Exercise II.4.b. Once you have recovered the original signals, plot them as time series. Then use the lines below to store them in new .wav file. Then play them and compare them with their mixings.

In [ ]:
# write data to wav files
scaled1 = np.int16(recovered[:,0]/np.max(np.abs(recovered[:,0])) * 32767)
wavfile.write('recovered-1.wav', sample_rate1, scaled1)

scaled2 = np.int16(recovered[:,1]/np.max(np.abs(recovered[:,1])) * 32767)
wavfile.write('recovered-2.wav', sample_rate2, scaled2)

III Manifold Learning

In this exercise, we will get familiar with the most popular manifold learning methods (see http://www.augustincosse.com/wp-content/uploads/2018/11/slides10.pdf for a review of the theory)

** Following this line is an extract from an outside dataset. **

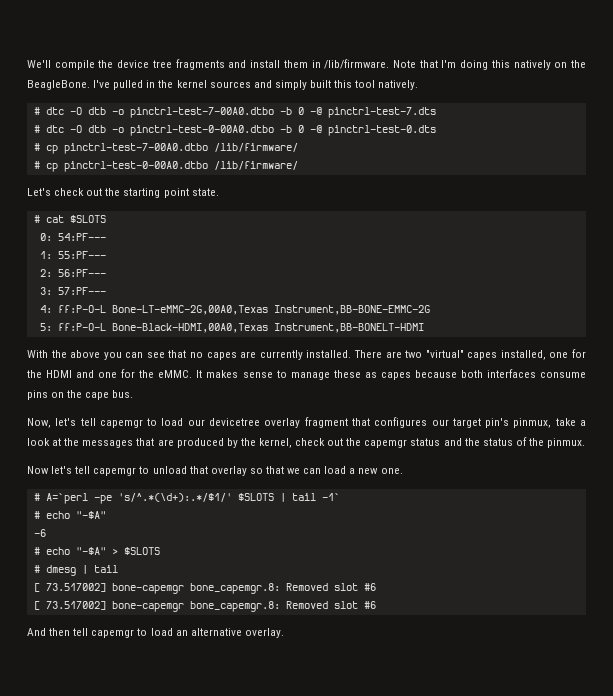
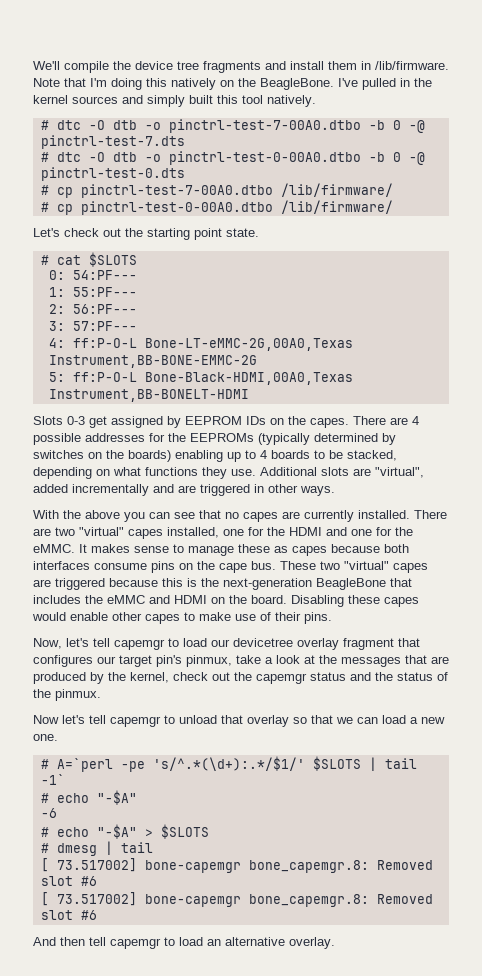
(424, 328) none -> [33,416,419,428] [33,433,396,445] [33,450,397,462] [33,467,424,479] [33,484,335,496] // Slots 0-3 get assigned by EEPROM IDs on the capes. There are 4 possible addresses for the EEPROMs (typically determined by switches on the boards) enabling up to 4 boards to be stacked, depending on what functions they use. Additional slots are "virtual", added incrementally and are triggered in other ways.
(134, 394) none -> [280,561,428,573] [33,578,412,590] [33,595,419,607] [32,612,332,624] These two "virtual" capes are triggered because this is the next-generation BeagleBone that includes the eMMC and HDMI on the board. Disabling these capes would enable other capes to make use of their pins.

III.1. Getting some intuition: the moving ball Consider the sequence of frames defined below. Those frames are encoded as columns of the data matrix. Use the MDS and then ISOMAP algorithms to get an intuition on the trajectory followed by the white ball.

In [37]:
import numpy as np
import matplotlib.pyplot as plt

radius = 15

radius2 = 5


theta = np.linspace(0, 2*np.pi, num=50)


simple_movie = np.zeros((64,64,50))


for k in range(0,50):

        
    xpos = np.rint(32 + radius*np.cos(theta[k]))
    ypos = np.rint(32 + radius*np.sin(theta[k]))
    
    for i in range(0,simple_movie.shape[0]):
        for j in range(0,simple_movie.shape[1]):
    
            if (i-xpos)**2 + (j-ypos)**2 < radius2**2:
        
                simple_movie[i,j,k] = 1

plt.figure(1, figsize=(8, 3))
plt.subplot(141)  
plt.imshow(simple_movie[:,:,1],interpolation='nearest',cmap=plt.cm.gray)
plt.axis('off')
plt.subplot(142)  
plt.imshow(simple_movie[:,:,15],interpolation='nearest',cmap=plt.cm.gray)
plt.axis('off')
plt.subplot(143)  
plt.imshow(simple_movie[:,:,30],interpolation='nearest',cmap=plt.cm.gray)
plt.axis('off')
plt.subplot(144)  
plt.imshow(simple_movie[:,:,45],interpolation='nearest',cmap=plt.cm.gray)
plt.axis('off')
plt.show()

Exercise III.2. Try fancies trajectories. Ex let the ball move along a 8 shape. Then apply MDS and ISOMAP.

In [ ]: